Matisse Without the Colors

The works comprising the series ‘Matisse Without the Colors’ showcase differing interpretations of images derived from Instagram posts. These readings take the open semantic structures of the initiating artworks and proceed to close, reopen, and reclose them. The photographs, which serve as the first step of each piece, include visual elements of the digital social space they originate from. The second step is a strong-handed reduction of the artwork to text, derived from that generated by Instagram’s own image recognition algorithm. The third step is a description provided by the authors of the images themselves, which opens up the content of the images to be contextualized and informed by authorial intent. The last step is a synthesis of the two texts, which collapses the content back into a simplistic and seemingly unquestionable description, now based on the intent provided by the author.
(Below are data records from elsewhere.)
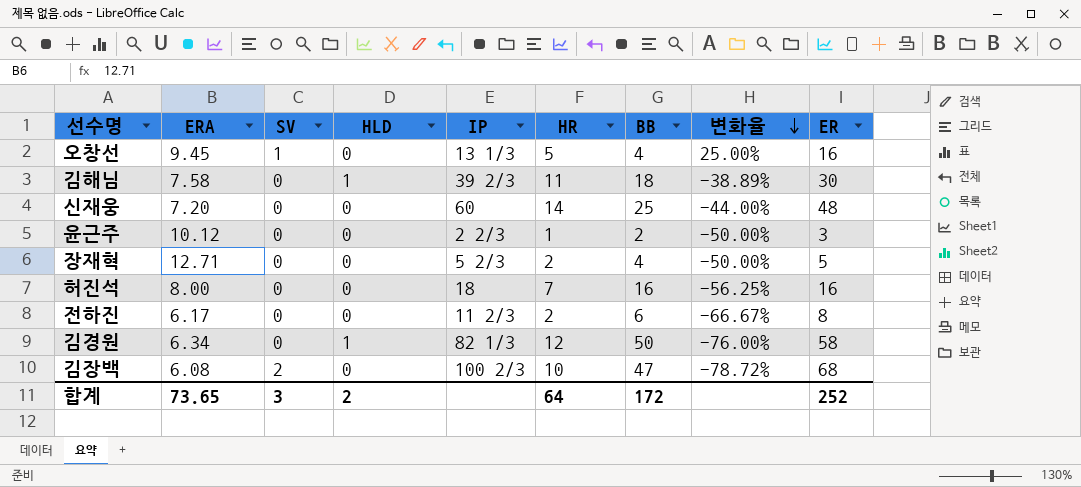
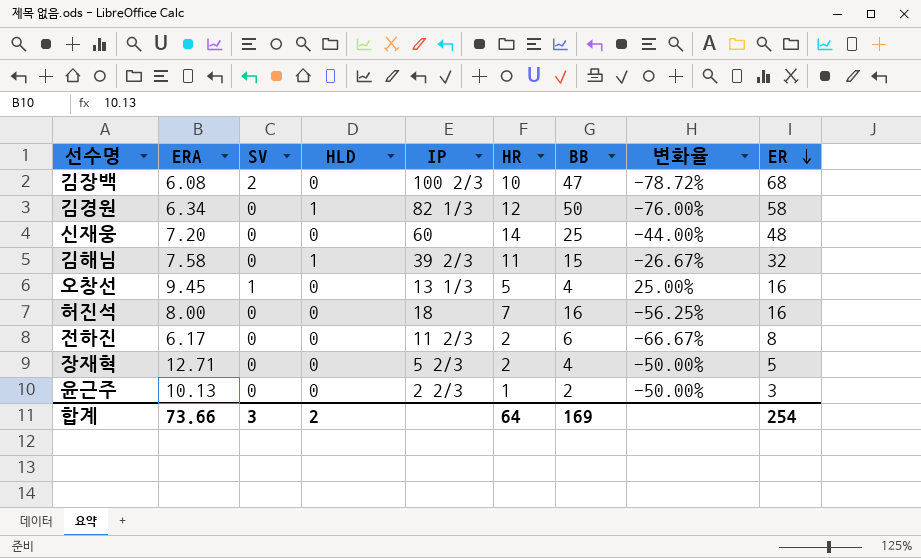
row order: 변화율 descending -> ER descending
김해님 | BB: 18 -> 15
김해님 | 변화율: -38.89% -> -26.67%
김해님 | ER: 30 -> 32
윤근주 | ERA: 10.12 -> 10.13
합계 | ERA: 73.65 -> 73.66
합계 | BB: 172 -> 169
합계 | ER: 252 -> 254

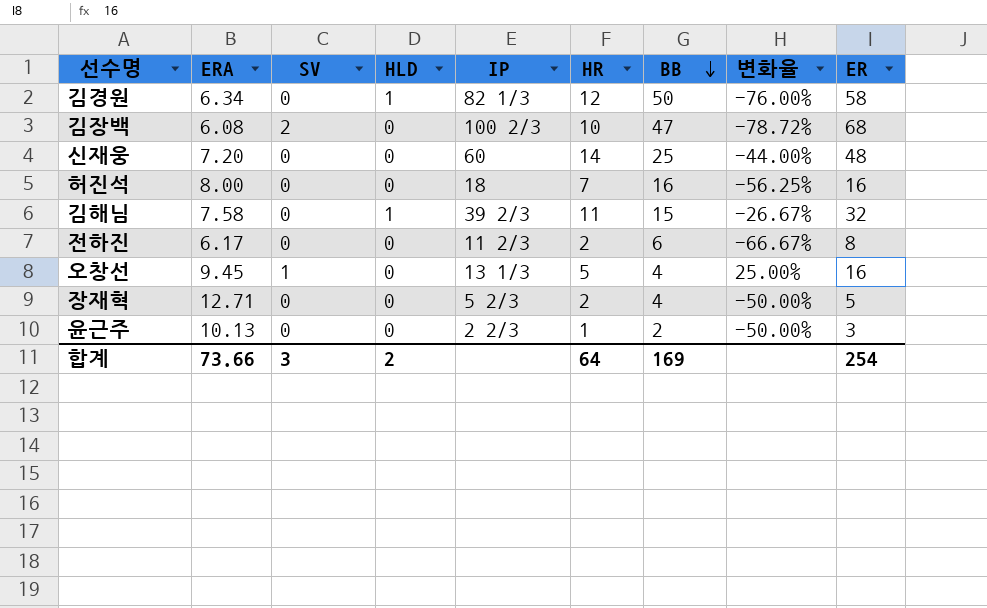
row order: ER descending -> BB descending

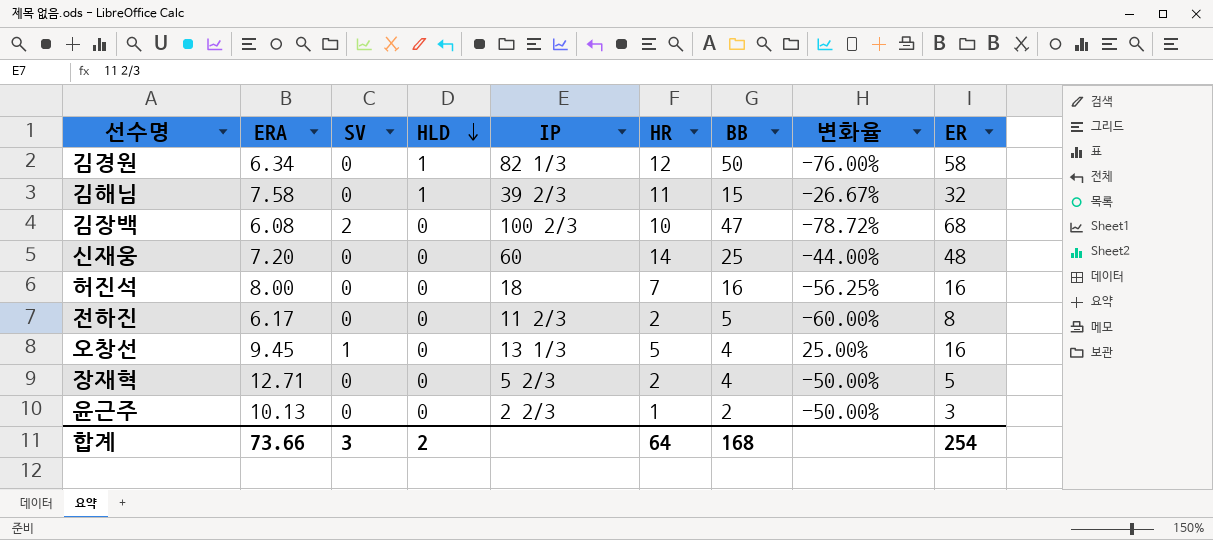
row order: BB descending -> HLD descending
전하진 | BB: 6 -> 5
전하진 | 변화율: -66.67% -> -60.00%
합계 | BB: 169 -> 168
Throughout the sequence of interpretations, innocuous images are assigned concrete content—initially only by processes of algorithmic analysis of their formal elements, secondly by their authors, who impart their personal readings of the works onto them, and lastly by combining the two forms of rendition as text. The initial alt text generated when images enter Instagram’s digital environment serves as the model, emulated in the final “alt” text which, based on the author’s own description, imparts a “definitive” content onto the work. Through this, the meaning of the initial artwork is forcibly quantized. Alternative readings of the works, which fall outside of the parameters determined by their authors, are set in competition, as the finalizing authoritative statement stands to dissuade any differing interpretation. As such, the contents of the sampled works are progressively closed off to interpretation, leaving only the process of interpretation to be the content of the work.

Value Added Tax

The series works to showcase its unseen production and pricing mechanisms. Repeating images executed in different mediums — pencil, colored pencil, acrylic, oil, ordered screenprint, artist screenprint, inkjet print and giclee print — reveal their material costs and the required added value to reach their uniform sale price. The initial image, serving as a constant modus, sets the following two units in motion, which describe the object, firstly as an artist’s financial investment, and secondly as a potential return on investment within the art market.
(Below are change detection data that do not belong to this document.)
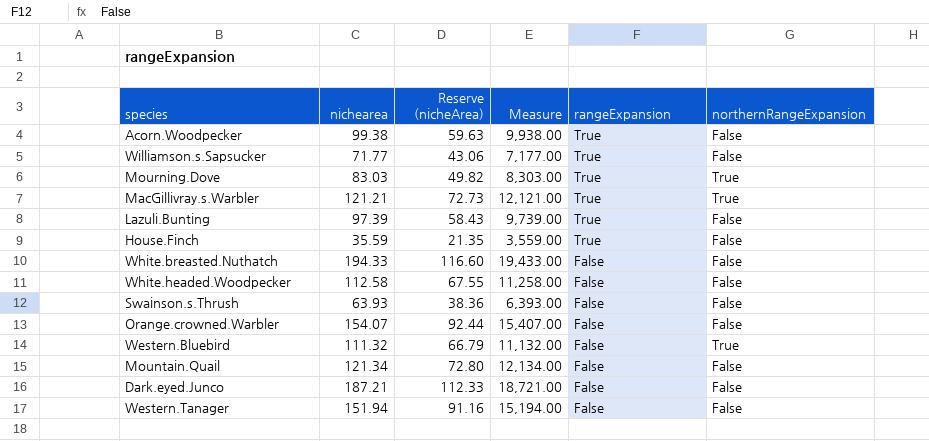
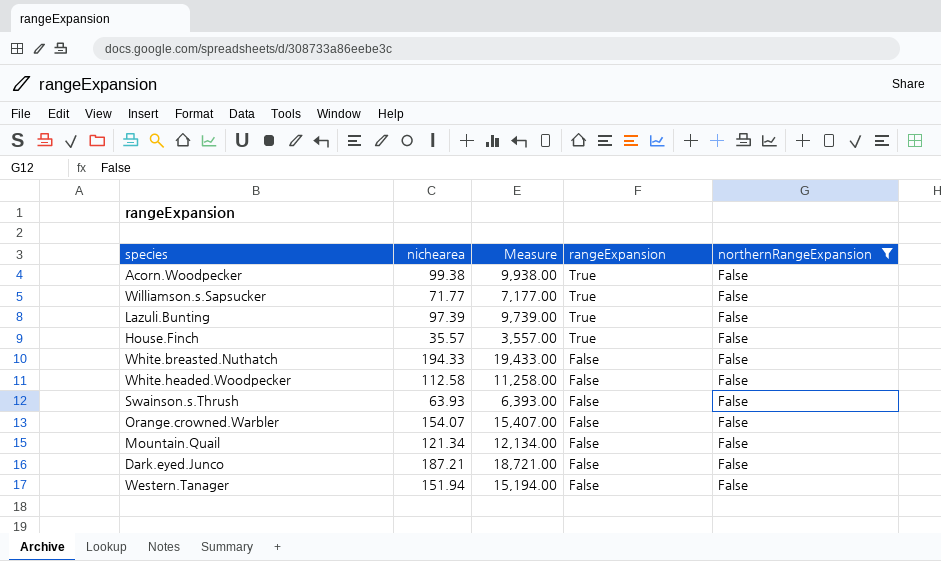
filter: none -> northernRangeExpansion = False
column Reserve (nicheArea) | formula: [nichearea] * 0.6 -> none
House.Finch | nichearea: 35.59 -> 35.57
House.Finch | Measure: 3,559.00 -> 3,557.00

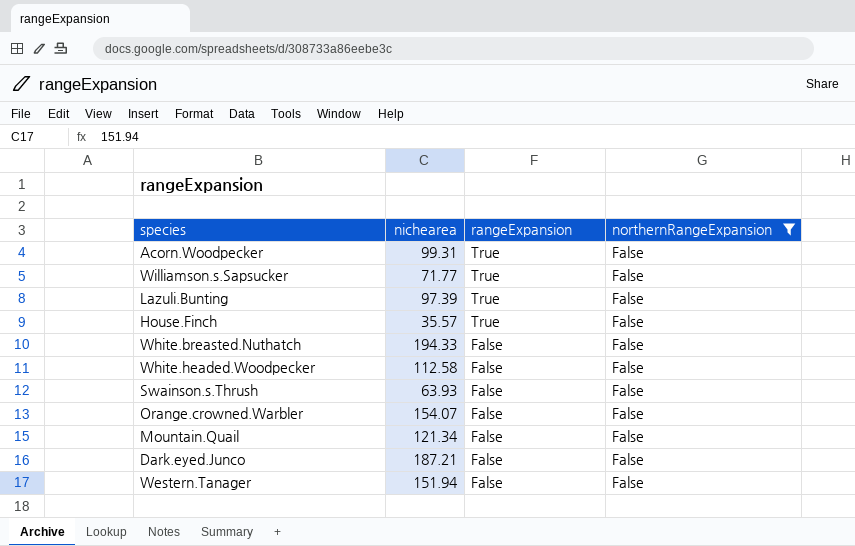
column Measure | formula: [nichearea] * 100 -> none
Acorn.Woodpecker | nichearea: 99.38 -> 99.31

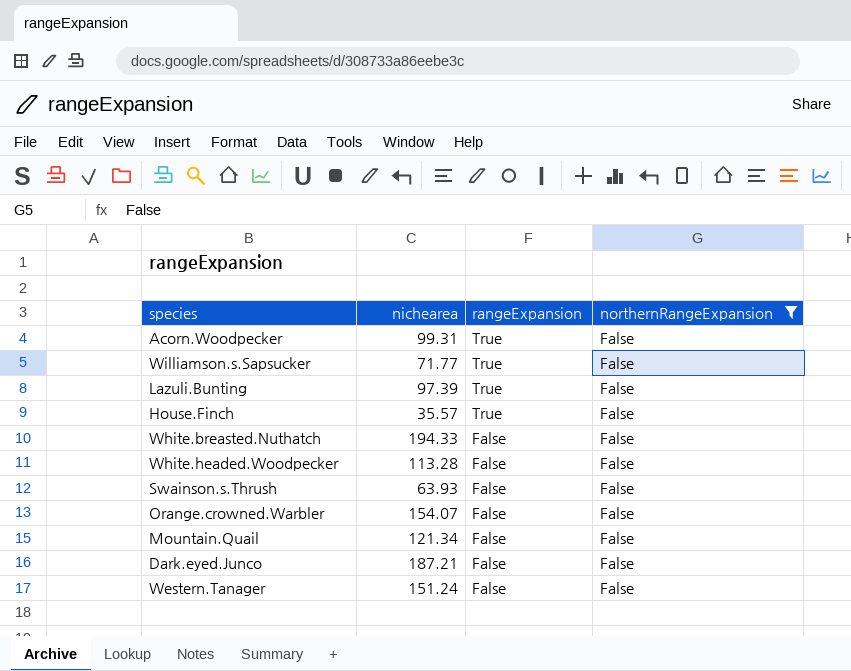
White.headed.Woodpecker | nichearea: 112.58 -> 113.28
Western.Tanager | nichearea: 151.94 -> 151.24

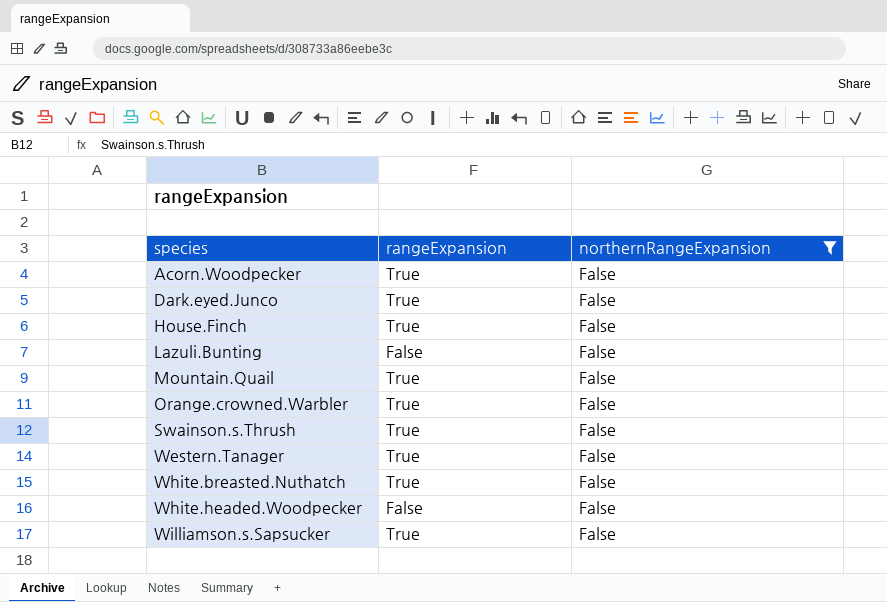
row order: rangeExpansion descending -> species ascending
column nichearea | position: 2 -> none
Dark.eyed.Junco | rangeExpansion: False -> True
Lazuli.Bunting | rangeExpansion: True -> False
Mountain.Quail | rangeExpansion: False -> True
Orange.crowned.Warbler | rangeExpansion: False -> True
Swainson.s.Thrush | rangeExpansion: False -> True
Western.Tanager | rangeExpansion: False -> True
White.breasted.Nuthatch | rangeExpansion: False -> True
The content of the image is effectively disregarded, once it is visually implemented into its financialized environment, generating a novel expression by depicting this process. Through this system the artwork is reduced to its financial makeup, rendering it only as earning potential and depicting its reification. As the sequence of mediums moves towards ever greater automation, the benefits of mechanizing production, and alienating ones-self from their work is disclosed, concluding with immaculate and infinitely replicable digital prints.

010058211020

The series unveils invisible aspects of technical images and the discrepancies between their front-facing facades and their back-end structures. All motives are adapted to and respond to their constant physical format by altering the quantity and size of present elements, or the amount of encoded content within the works. The series serves to highlight the sheer technical complexity hidden behind the insignificant, so ubiquitous as to seem almost banal.

010058211020 begins with a one-to-one data relationship between vector images and their code. Abstract minimal images are made technologically un-abstract by being repeated in their textual form as code. The same is done with .png images, whose textual size is orders of magnitude larger; this aspect is addressed in the titles of the works, which describe the relationship between the crop of the appropriated image and the “crop” of its code. The disparity in size between the whole and the sample is further elaborated on in the continuing triptychs, which, by scanning a portion film as it plays, calcify it into a still image. Extending this concept further, the final set of two triptychs captures a portion of an artistic encoding of the year 1968, which is, by using the same scanning process, transcoded to 10 minutes of the entire year.